Margie has been living the “purpose behind the money” philosophy for a long time. It started with lessons from her mother, Florence Newell.
“Growing up, my mom taught me about the value of the dollar and not to order the most expensive thing on the menu,” Margie says. “Money always had a purpose. That’s where I get the mentality that I use today with my clients.”
Margie learned from her mother’s simple but effective style of budgeting, passed down from the generations before her. Margie’s father worked two jobs to support the family of four. When payday came, Florence handed him $50.
“I remember it vividly; that was his spending money,” Margie says. “The rest of the money went into a bunch of different envelopes.”

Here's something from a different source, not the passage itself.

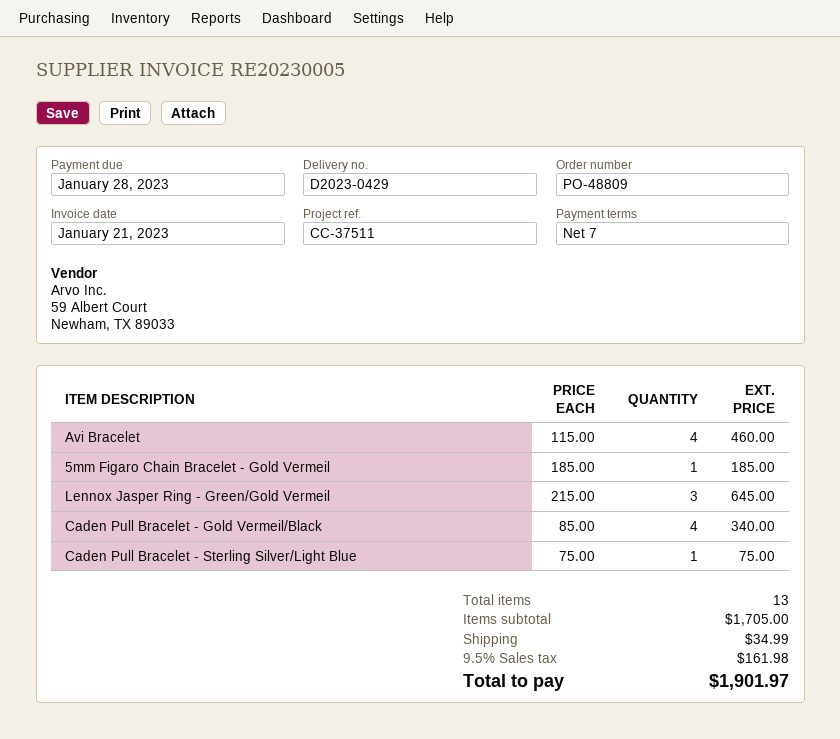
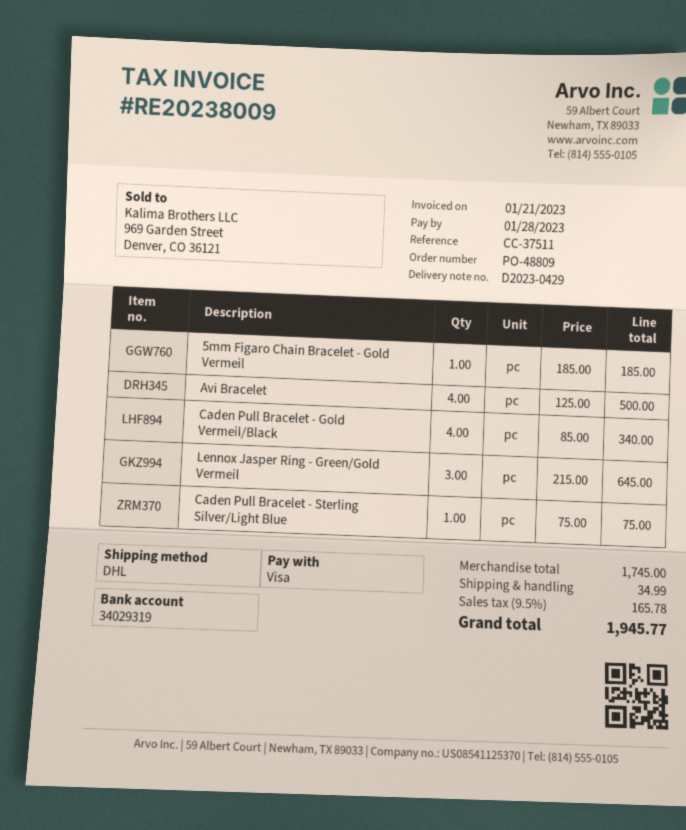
invoice number: RE20230005 -> RE20238009
Avi Bracelet: 4 x 115.00 = 460.00 -> 4 x 125.00 = 500.00
subtotal: 1705.00 -> 1745.00
tax: 9.5% = 161.98 -> 9.5% = 165.78
total: 1901.97 -> 1945.77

Each was labeled. One read “groceries.” Another said “xmas.” The “pills” one was slated for monthly medication. Looking back on the memories, I realized there was never an envelope set aside for fun. It was assumed that it was part of the strategy, but my Mom knew how much things would cost each month and always gave herself a little float. I remember her saying, “Deposit $500 in your checking account and forget that you did. This way if you run a little over that month, you have the funds to back you up. Just make sure to replace the $500 balance by the following month and don’t make it a habit!”
“There was always a dedicated purpose for the funds as opposed to throwing it all in a checking account and figuring it out later,” Margie says. “That stuck with me. It creates an impromptu budget because you know what things cost and you set that amount aside. If you have to dip into your electricity envelope to pay for a Starbucks, you know you’re not going to have lights!”
When her mother did “splurge,” it was always something for Margie or her sister. My mom has never been one to spend on herself. Her joy came from being able to buy us new clothes for school, or taking us out for lunch, or even buying us a special gift at Christmas. One year that was a Cabbage Patch Doll!
The financial foundation Margie inherited only strengthened with time. At 16, she worked for a bank; she opened an IRA two years later. Saving $50 a month in the account. She signed up for her first credit card as at 18 to establish her credit history, and was able to save enough to purchase a home in her 20’s. I try to pass down the lessons I was lucky enough to learn at a young age to the children and grandchildren of the clients I work with. I was blessed to be able to participate in the financial industry at such a young age and have exposure to these lessons early in life.
“I have always been independent and wanted to accomplish things on my own. Sometimes those life lessons are hard because you have failures that come with the successes. But those setbacks are where the true lessons lie.”